__TASK DETAILS__.
The following entries are to be repeated exactly, and the pictures are to be left behind.

(Detected change data)
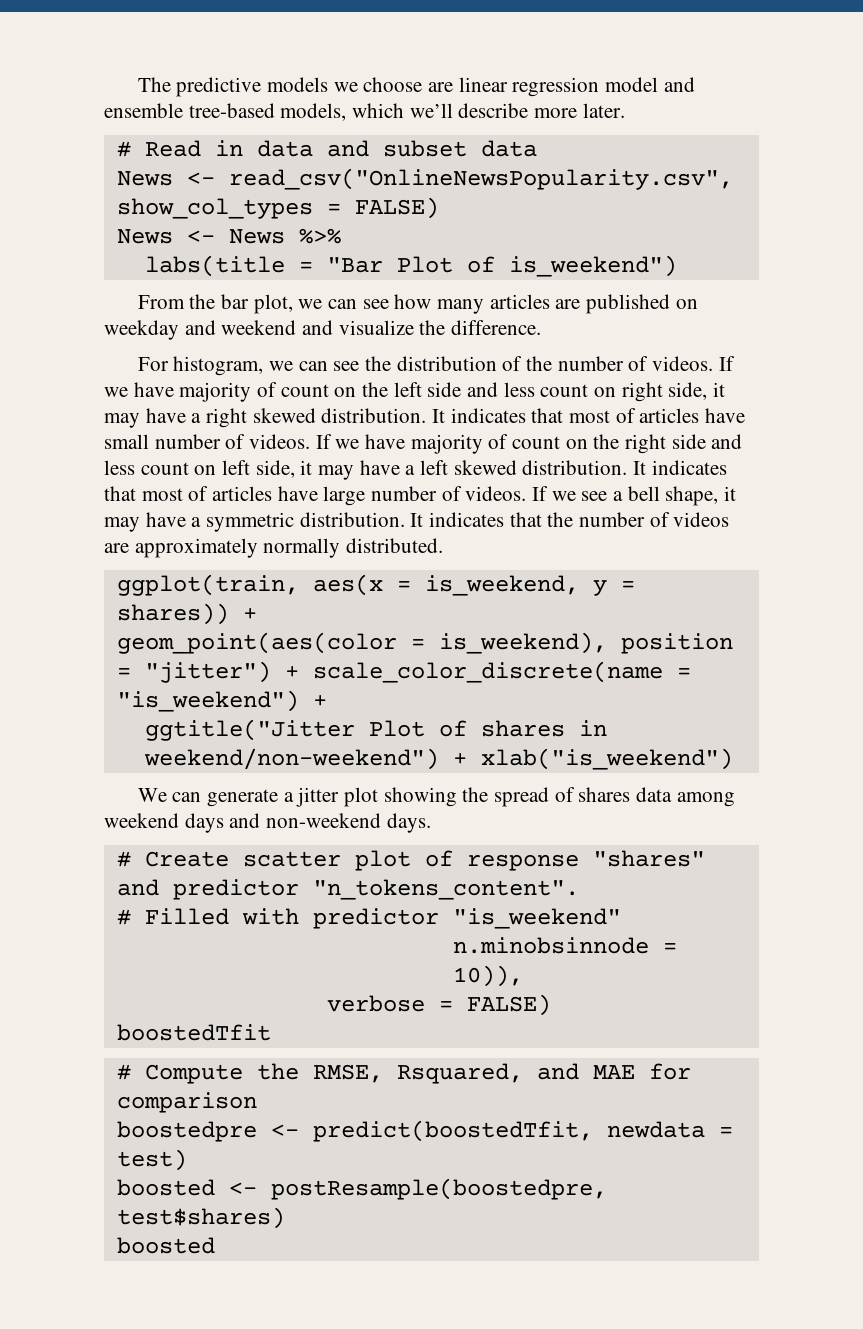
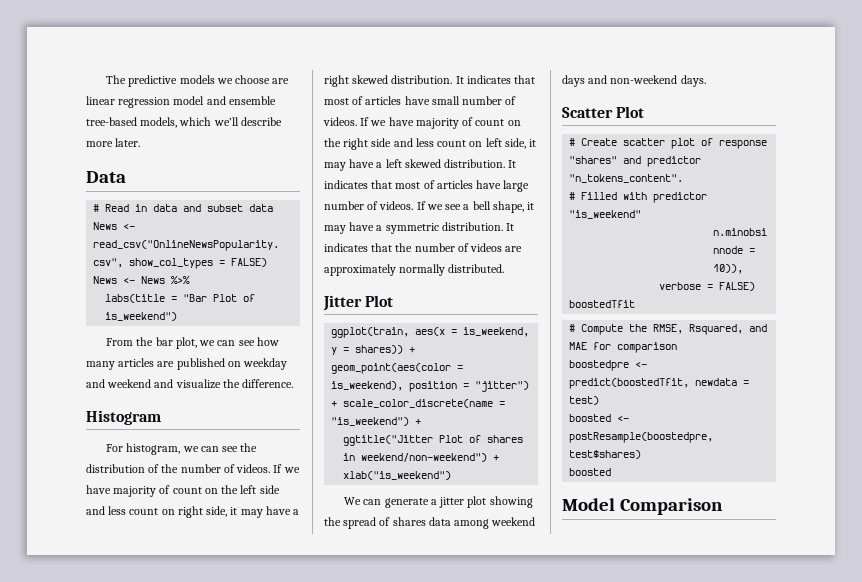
+ Data
+ Histogram
+ Jitter Plot
+ Scatter Plot
+ Model Comparison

__EXPECTED ANSWER__.
+ Data
+ Histogram
+ Jitter Plot
+ Scatter Plot
+ Model Comparison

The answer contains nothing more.